● **Exercise instructions**:
Reproduce the listing below from the line with "html: <tr> <td>C0</td>" to the line with "font-size: 10px ->", both lines included, character for character, minus any pictures.
***** Input
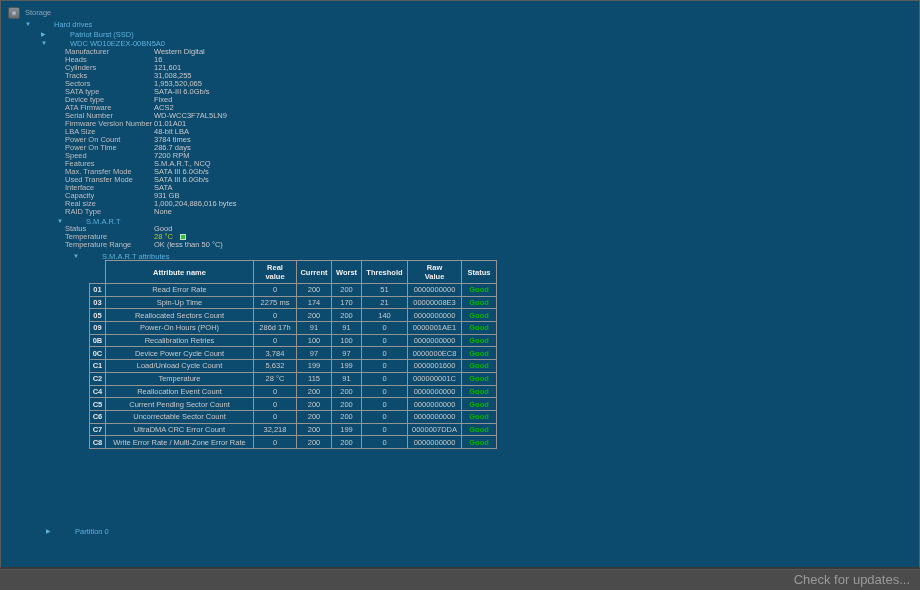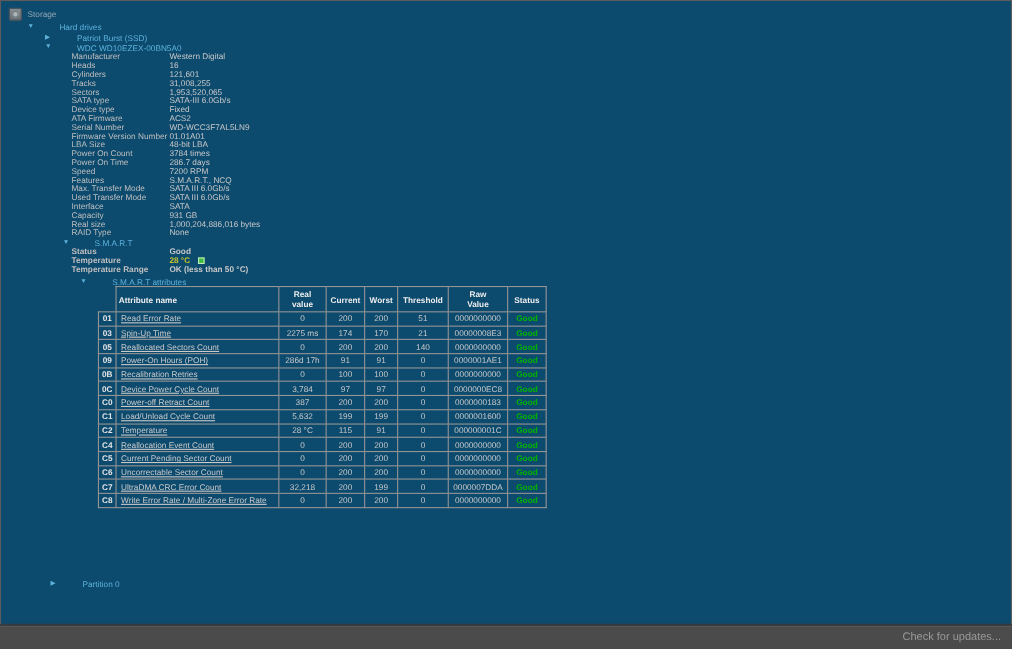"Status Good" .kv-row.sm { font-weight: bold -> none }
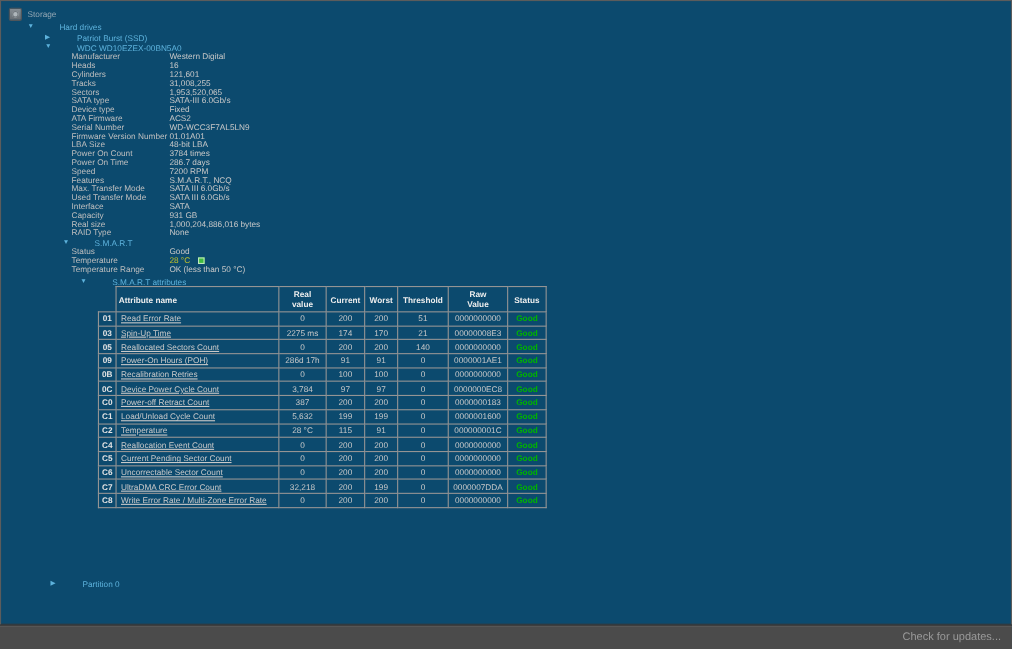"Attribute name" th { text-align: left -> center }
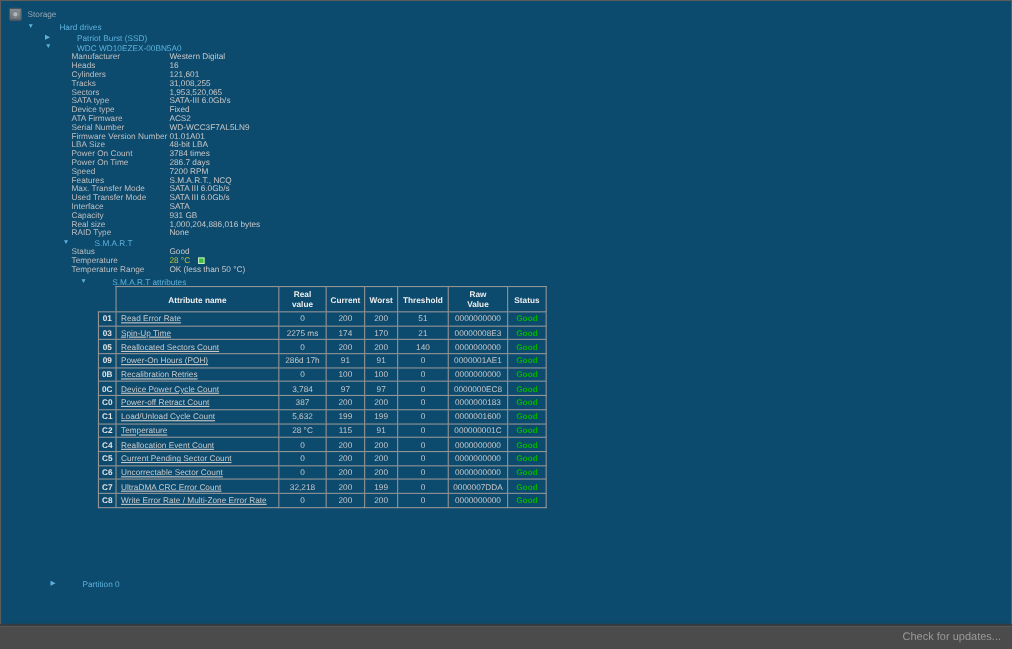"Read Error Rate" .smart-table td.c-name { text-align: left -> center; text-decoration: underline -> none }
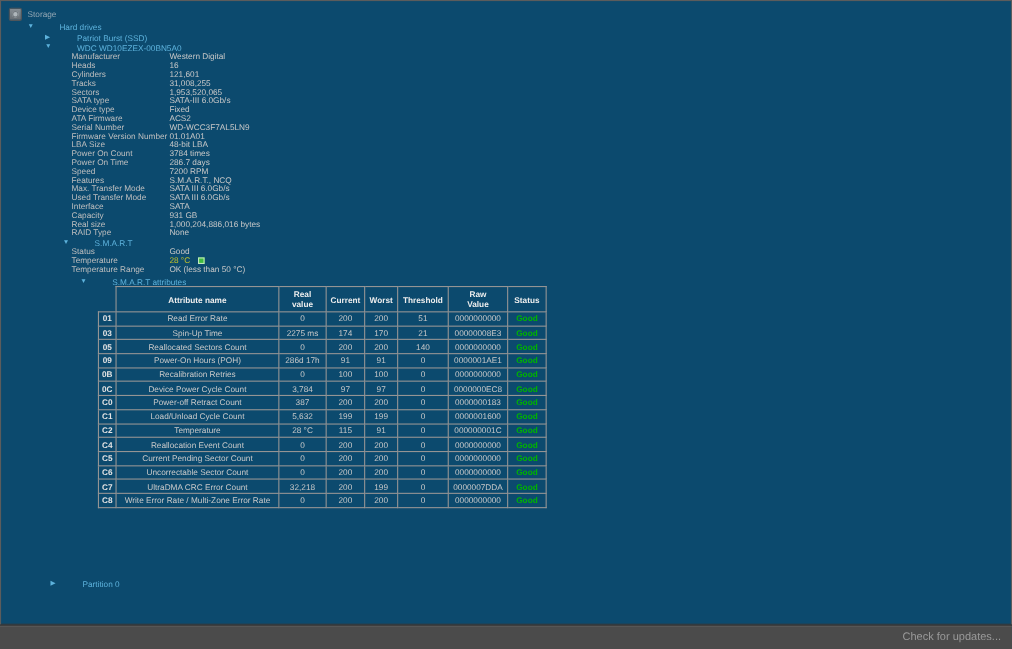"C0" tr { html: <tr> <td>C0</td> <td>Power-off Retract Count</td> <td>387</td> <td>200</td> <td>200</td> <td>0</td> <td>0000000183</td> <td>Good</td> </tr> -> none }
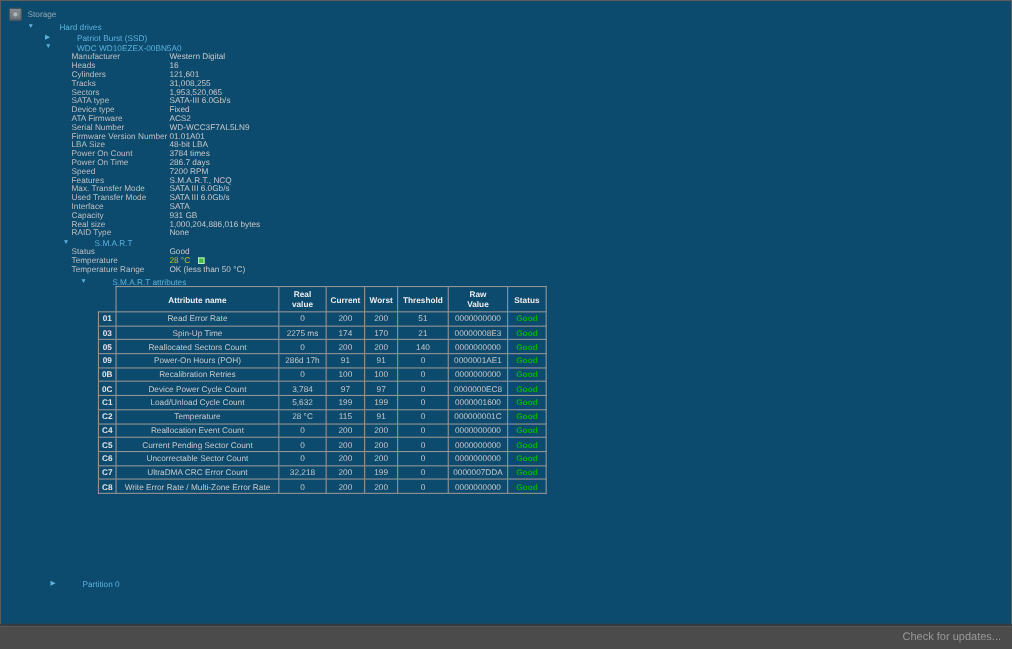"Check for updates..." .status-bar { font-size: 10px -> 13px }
**********
***** Input
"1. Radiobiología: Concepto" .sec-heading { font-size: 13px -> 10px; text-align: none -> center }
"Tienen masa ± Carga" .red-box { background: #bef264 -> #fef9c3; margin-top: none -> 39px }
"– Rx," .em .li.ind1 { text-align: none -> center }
**********
● **Result of this task**:
"C0" tr { html: <tr> <td>C0</td> <td>Power-off Retract Count</td> <td>387</td> <td>200</td> <td>200</td> <td>0</td> <td>0000000183</td> <td>Good</td> </tr> -> none }
"Check for updates..." .status-bar { font-size: 10px -> 13px }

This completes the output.